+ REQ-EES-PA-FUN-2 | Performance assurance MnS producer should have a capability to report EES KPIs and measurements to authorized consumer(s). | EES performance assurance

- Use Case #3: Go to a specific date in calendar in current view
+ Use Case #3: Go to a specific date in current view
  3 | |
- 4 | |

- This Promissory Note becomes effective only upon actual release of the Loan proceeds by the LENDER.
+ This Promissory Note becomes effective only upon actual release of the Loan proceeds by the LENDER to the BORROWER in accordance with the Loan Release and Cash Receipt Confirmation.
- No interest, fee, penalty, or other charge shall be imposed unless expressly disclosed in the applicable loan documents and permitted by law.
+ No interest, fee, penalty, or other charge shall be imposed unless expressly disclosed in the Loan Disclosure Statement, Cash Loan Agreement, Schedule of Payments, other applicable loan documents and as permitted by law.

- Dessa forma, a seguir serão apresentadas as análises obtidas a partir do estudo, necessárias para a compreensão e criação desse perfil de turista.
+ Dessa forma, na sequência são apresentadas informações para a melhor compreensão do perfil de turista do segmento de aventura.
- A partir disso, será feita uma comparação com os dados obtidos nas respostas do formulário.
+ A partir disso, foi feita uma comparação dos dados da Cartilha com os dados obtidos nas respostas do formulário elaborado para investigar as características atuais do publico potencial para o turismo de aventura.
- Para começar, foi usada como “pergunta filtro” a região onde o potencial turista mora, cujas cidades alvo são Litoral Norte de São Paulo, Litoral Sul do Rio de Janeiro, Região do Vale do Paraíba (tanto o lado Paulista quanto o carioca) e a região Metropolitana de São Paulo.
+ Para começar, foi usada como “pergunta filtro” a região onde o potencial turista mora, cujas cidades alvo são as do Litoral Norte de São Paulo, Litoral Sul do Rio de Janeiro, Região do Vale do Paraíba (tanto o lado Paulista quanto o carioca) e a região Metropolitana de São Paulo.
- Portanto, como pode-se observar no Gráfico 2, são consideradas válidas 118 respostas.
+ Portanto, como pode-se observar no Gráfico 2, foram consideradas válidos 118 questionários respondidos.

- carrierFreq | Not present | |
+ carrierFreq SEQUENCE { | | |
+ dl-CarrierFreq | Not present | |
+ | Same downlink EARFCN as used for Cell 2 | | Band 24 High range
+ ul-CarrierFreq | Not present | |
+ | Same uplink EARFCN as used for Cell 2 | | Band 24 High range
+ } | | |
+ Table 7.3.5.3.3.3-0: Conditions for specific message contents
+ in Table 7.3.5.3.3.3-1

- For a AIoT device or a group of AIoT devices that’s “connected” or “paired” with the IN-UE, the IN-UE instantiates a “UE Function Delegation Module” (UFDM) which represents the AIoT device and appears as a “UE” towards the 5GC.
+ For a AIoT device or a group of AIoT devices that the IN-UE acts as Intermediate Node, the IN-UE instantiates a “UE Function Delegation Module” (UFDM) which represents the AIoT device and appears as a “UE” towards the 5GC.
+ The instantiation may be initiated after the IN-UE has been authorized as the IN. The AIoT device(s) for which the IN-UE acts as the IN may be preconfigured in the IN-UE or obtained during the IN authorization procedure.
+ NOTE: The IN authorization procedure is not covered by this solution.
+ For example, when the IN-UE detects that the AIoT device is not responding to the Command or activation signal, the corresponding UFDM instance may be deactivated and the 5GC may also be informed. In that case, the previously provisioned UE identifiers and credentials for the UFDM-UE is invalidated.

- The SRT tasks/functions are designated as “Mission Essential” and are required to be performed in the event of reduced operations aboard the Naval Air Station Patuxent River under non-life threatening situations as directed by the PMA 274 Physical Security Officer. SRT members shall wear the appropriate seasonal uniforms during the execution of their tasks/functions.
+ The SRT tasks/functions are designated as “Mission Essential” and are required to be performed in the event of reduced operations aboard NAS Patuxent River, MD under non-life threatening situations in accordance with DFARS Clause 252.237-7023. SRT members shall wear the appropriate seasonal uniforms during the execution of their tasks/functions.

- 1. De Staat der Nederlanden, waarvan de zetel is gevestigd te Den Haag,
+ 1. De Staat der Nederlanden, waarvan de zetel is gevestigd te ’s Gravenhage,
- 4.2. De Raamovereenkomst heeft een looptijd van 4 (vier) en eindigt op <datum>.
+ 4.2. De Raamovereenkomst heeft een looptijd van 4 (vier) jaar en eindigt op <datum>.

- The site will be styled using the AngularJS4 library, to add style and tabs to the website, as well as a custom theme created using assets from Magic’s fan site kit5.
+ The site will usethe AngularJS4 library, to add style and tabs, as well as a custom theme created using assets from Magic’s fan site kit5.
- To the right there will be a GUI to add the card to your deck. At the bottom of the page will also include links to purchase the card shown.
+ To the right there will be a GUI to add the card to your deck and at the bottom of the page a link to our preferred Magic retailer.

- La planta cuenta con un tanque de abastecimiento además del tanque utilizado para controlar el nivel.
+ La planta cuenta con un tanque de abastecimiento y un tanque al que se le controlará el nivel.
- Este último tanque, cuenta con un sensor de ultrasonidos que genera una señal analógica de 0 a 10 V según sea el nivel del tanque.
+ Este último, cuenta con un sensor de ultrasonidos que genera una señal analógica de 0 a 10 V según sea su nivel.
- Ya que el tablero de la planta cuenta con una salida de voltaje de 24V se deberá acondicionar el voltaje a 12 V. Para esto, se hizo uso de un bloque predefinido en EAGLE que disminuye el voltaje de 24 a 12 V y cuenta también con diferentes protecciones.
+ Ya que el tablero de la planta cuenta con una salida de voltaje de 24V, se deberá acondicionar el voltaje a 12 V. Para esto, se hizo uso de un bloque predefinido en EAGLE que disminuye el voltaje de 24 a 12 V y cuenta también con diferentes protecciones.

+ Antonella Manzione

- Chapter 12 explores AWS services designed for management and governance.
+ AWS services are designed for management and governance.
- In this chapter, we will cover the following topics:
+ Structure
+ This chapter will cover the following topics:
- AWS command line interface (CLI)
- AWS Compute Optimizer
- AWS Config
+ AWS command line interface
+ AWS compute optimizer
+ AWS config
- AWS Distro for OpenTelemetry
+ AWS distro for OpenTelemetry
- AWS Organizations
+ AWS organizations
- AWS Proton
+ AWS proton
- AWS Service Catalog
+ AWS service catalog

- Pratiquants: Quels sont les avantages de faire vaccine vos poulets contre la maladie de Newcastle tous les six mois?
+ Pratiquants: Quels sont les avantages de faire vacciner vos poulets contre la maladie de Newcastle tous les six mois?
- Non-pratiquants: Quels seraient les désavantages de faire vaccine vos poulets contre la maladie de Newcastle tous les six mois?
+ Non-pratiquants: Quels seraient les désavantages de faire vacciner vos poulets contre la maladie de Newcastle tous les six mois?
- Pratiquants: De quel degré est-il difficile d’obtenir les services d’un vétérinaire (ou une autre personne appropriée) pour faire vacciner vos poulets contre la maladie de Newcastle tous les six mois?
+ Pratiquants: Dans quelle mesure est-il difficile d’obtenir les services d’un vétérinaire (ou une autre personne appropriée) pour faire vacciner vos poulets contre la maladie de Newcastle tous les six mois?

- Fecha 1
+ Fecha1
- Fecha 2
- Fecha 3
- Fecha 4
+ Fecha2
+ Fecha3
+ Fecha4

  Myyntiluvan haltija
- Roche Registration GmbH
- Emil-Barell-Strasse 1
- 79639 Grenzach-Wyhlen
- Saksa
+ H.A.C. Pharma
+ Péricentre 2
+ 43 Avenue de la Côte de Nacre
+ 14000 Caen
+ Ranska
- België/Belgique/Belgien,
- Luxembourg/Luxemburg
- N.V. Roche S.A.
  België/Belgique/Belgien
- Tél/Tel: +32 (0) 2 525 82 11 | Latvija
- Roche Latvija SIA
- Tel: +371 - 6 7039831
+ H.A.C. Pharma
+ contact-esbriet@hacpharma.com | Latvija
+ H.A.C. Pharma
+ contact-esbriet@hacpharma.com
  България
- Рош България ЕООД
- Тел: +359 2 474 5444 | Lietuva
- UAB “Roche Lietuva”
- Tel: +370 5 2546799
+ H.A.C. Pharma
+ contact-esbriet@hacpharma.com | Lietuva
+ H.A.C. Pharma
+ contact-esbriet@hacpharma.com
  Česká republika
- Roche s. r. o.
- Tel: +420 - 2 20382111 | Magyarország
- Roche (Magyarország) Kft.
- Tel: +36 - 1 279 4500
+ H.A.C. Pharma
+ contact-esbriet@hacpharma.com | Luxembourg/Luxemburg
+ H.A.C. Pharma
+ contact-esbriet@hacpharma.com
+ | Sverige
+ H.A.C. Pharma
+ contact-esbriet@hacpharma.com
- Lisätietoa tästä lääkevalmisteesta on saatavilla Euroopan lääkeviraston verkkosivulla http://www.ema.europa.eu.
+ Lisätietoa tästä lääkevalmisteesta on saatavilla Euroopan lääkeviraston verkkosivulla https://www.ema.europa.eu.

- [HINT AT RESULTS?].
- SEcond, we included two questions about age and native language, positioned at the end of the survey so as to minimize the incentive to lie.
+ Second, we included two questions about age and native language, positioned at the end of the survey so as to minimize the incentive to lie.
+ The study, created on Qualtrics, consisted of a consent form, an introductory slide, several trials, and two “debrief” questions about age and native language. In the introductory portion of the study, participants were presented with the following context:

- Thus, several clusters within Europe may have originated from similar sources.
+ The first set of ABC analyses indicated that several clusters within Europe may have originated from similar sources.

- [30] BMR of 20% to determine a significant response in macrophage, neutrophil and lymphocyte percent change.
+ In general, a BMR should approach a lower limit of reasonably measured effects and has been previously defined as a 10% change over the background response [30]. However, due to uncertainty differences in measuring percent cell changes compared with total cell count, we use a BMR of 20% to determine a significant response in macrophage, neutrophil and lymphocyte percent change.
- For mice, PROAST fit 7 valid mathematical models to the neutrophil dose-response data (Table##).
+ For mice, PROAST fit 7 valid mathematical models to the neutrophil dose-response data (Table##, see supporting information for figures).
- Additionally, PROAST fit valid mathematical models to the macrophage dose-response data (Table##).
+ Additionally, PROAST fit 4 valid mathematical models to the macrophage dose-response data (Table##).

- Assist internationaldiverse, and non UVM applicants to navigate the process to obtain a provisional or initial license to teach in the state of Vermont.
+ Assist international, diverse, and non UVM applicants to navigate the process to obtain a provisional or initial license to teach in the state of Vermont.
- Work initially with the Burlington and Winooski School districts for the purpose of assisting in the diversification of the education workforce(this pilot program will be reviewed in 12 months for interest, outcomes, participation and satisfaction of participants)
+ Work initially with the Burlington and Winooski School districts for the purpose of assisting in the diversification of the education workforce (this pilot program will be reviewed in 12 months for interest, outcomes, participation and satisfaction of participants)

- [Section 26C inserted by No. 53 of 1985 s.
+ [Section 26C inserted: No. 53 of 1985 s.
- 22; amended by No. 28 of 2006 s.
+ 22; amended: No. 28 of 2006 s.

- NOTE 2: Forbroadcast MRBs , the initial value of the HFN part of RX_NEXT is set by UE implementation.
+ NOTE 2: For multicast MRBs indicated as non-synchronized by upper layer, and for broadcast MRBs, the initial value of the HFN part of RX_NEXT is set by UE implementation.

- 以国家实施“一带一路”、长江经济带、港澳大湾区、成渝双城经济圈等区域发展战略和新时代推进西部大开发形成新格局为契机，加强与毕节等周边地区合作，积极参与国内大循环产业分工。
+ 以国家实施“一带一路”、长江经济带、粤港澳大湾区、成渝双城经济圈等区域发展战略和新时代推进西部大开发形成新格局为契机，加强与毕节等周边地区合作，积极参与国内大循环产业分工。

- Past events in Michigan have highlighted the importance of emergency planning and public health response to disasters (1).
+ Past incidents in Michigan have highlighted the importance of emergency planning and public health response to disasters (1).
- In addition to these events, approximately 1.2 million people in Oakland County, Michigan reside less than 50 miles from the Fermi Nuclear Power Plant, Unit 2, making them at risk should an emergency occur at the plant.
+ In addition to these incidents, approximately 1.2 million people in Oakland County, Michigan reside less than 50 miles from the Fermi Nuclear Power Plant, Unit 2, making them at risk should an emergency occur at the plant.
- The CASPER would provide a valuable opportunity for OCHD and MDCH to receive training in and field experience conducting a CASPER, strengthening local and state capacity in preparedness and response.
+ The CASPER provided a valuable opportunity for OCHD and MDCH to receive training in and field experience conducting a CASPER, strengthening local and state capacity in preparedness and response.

__WHAT YOU HAVE TO DO__.
Given the records above, reproduce precisely and only the lines between the line holding "- Este último" and the line holding "This chapter will", inclusive.

__REPLY TO THE EXERCISE__.
- Este último tanque, cuenta con un sensor de ultrasonidos que genera una señal analógica de 0 a 10 V según sea el nivel del tanque.
+ Este último, cuenta con un sensor de ultrasonidos que genera una señal analógica de 0 a 10 V según sea su nivel.
- Ya que el tablero de la planta cuenta con una salida de voltaje de 24V se deberá acondicionar el voltaje a 12 V. Para esto, se hizo uso de un bloque predefinido en EAGLE que disminuye el voltaje de 24 a 12 V y cuenta también con diferentes protecciones.
+ Ya que el tablero de la planta cuenta con una salida de voltaje de 24V, se deberá acondicionar el voltaje a 12 V. Para esto, se hizo uso de un bloque predefinido en EAGLE que disminuye el voltaje de 24 a 12 V y cuenta también con diferentes protecciones.

+ Antonella Manzione

- Chapter 12 explores AWS services designed for management and governance.
+ AWS services are designed for management and governance.
- In this chapter, we will cover the following topics:
+ Structure
+ This chapter will cover the following topics:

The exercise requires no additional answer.